Relativism: The relativist believes, in short, that you have your truth and that I have my truth and that there is no truth with a capital “T.” So prevalent is this thinking disease that according to Barna, only one-third of adults believe in absolute [or objective] moral truth. –Dr. Clay Jones

Pluralism: Religious pluralism generally refers to the belief in two or more religious worldviews as being equally valid or acceptable. More than mere tolerance, religious pluralism accepts multiple paths to God or gods as a possibility and is usually contrasted with “exclusivism,” the idea that there is only one true religion or way to know God.

Humanism: An outlook or system of thought attaching prime importance to human rather than divine or supernatural matters. Humanist beliefs stress the potential value and goodness of human beings, emphasize common human needs, and seek solely rational ways of solving human problems.

Neo-Darwinism: The mechanisms which account for evolutionary change.

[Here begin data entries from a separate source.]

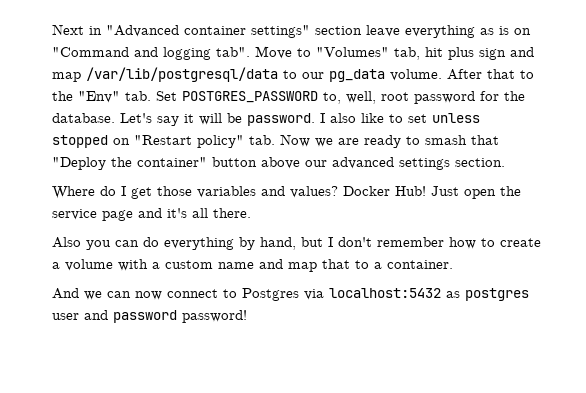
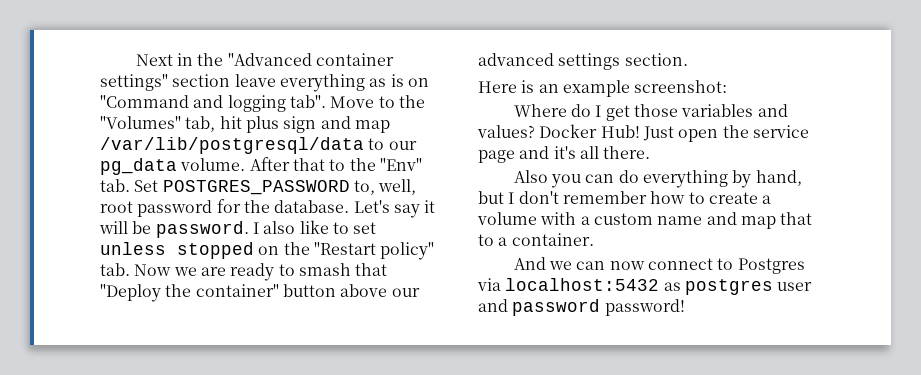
- Next in "Advanced container settings" section leave everything as is on "Command and logging tab".
+ Next in the "Advanced container settings" section leave everything as is on "Command and logging tab".
- Move to "Volumes" tab, hit plus sign and map /var/lib/postgresql/data to our pg_data volume.
+ Move to the "Volumes" tab, hit plus sign and map /var/lib/postgresql/data to our pg_data volume.
- I also like to set unless stopped on "Restart policy" tab. Now we are ready to smash that "Deploy the container" button above our advanced settings section.
+ I also like to set unless stopped on the "Restart policy" tab. Now we are ready to smash that "Deploy the container" button above our advanced settings section.
+ Here is an example screenshot:

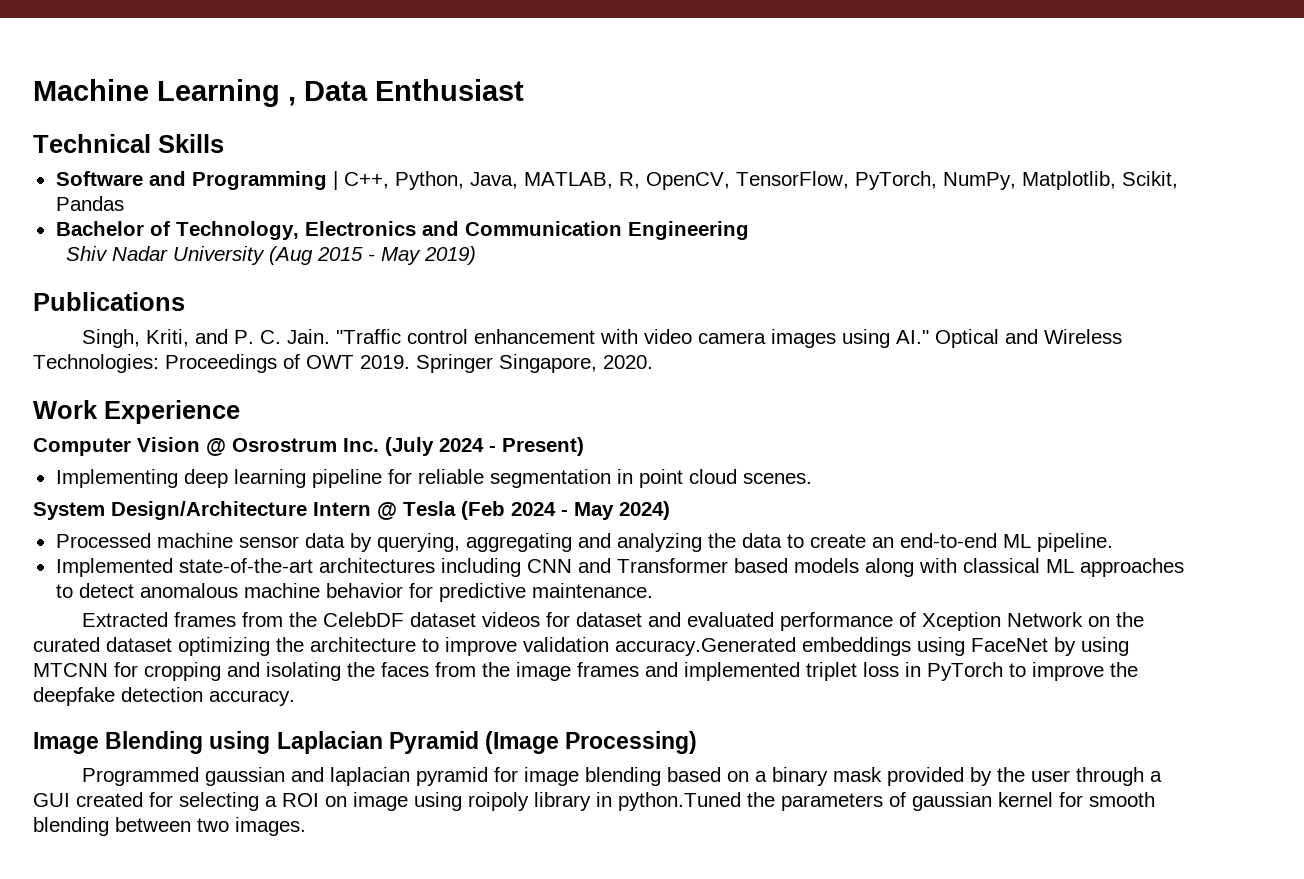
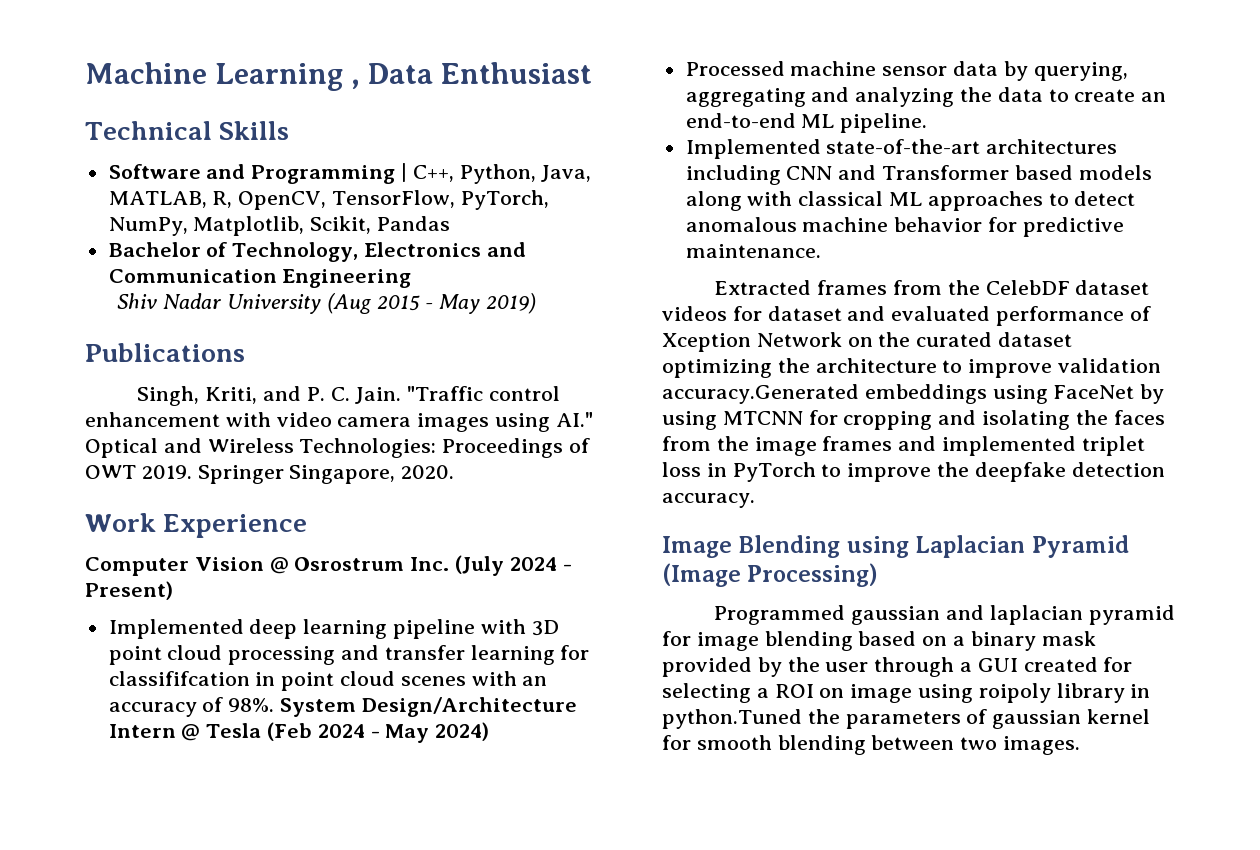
- Implementing deep learning pipeline for reliable segmentation in point cloud scenes.
- System Design/Architecture Intern @ Tesla (Feb 2024 - May 2024)
+ Implemented deep learning pipeline with 3D point cloud processing and transfer learning for classififcation in point cloud scenes with an accuracy of 98%. System Design/Architecture Intern @ Tesla (Feb 2024 - May 2024)

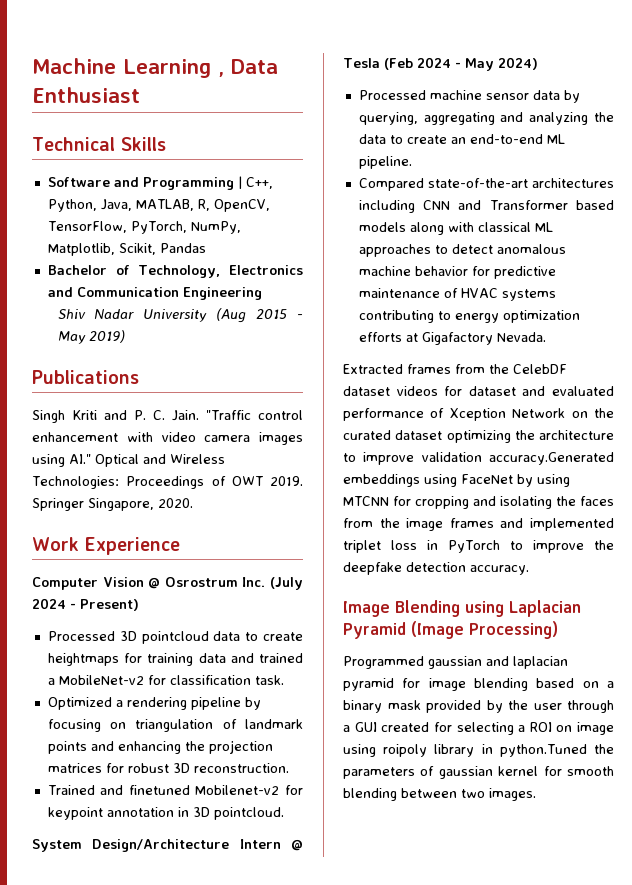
- Singh, Kriti, and P. C. Jain.
+ Singh Kriti and P. C. Jain.
- Implemented deep learning pipeline with 3D point cloud processing and transfer learning for classififcation in point cloud scenes with an accuracy of 98%. System Design/Architecture Intern @ Tesla (Feb 2024 - May 2024)
+ Processed 3D pointcloud data to create heightmaps for training data and trained a MobileNet-v2 for classification task.
+ Optimized a rendering pipeline by focusing on triangulation of landmark points and enhancing the projection matrices for robust 3D reconstruction.
+ Trained and finetuned Mobilenet-v2 for keypoint annotation in 3D pointcloud.
+ System Design/Architecture Intern @ Tesla (Feb 2024 - May 2024)
- Implemented state-of-the-art architectures including CNN and Transformer based models along with classical ML approaches to detect anomalous machine behavior for predictive maintenance.
+ Compared state-of-the-art architectures including CNN and Transformer based models along with classical ML approaches to detect anomalous machine behavior for predictive maintenance of HVAC systems contributing to energy optimization efforts at Gigafactory Nevada.

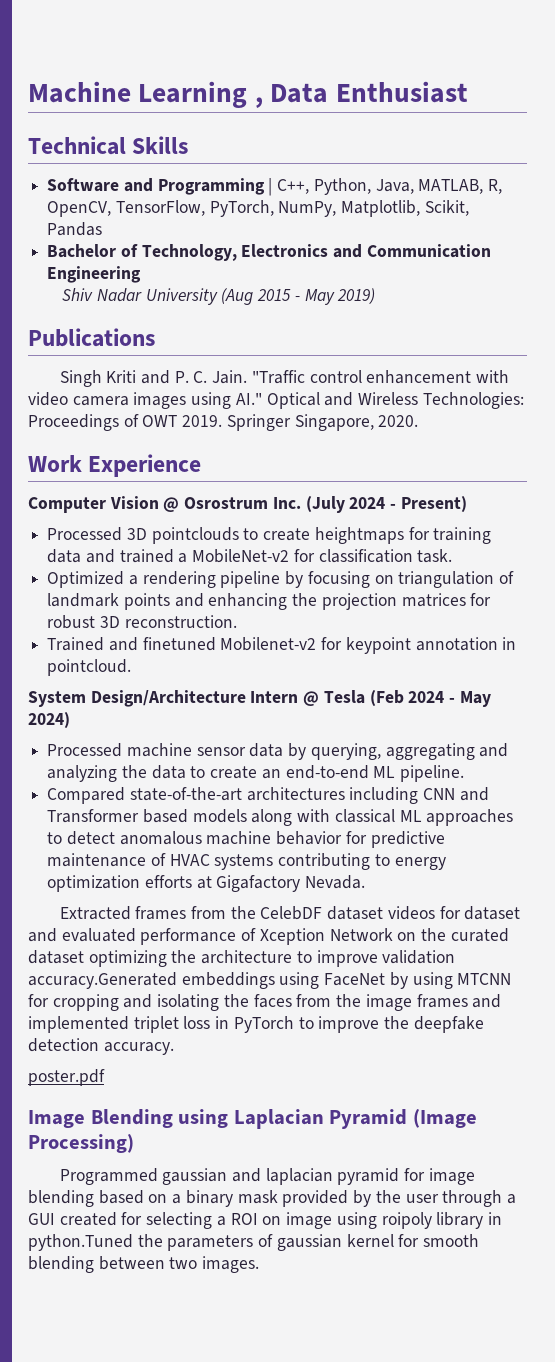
- Processed 3D pointcloud data to create heightmaps for training data and trained a MobileNet-v2 for classification task.
+ Processed 3D pointclouds to create heightmaps for training data and trained a MobileNet-v2 for classification task.
- Trained and finetuned Mobilenet-v2 for keypoint annotation in 3D pointcloud.
+ Trained and finetuned Mobilenet-v2 for keypoint annotation in pointcloud.
+ poster.pdf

Darwin appealed to natural selection operating on random variations in living things in order to explain the adaptedness of organisms to their environment. With the development of modern genetics, genetic mutations came to supplement the Darwinian mechanism of natural selection by supplying an explanation for the variations on which natural selection works.

 

  1. Michael W. Ford, Wisdom of Eosphoros, (Houston, TX: Succubus Productions, 2015).
  2. Emphasis mine. I truly wonder what “majority” means…
  3. “Forward” may still be used in some parts of the United Kingdom but the convention in the US is “foreword.”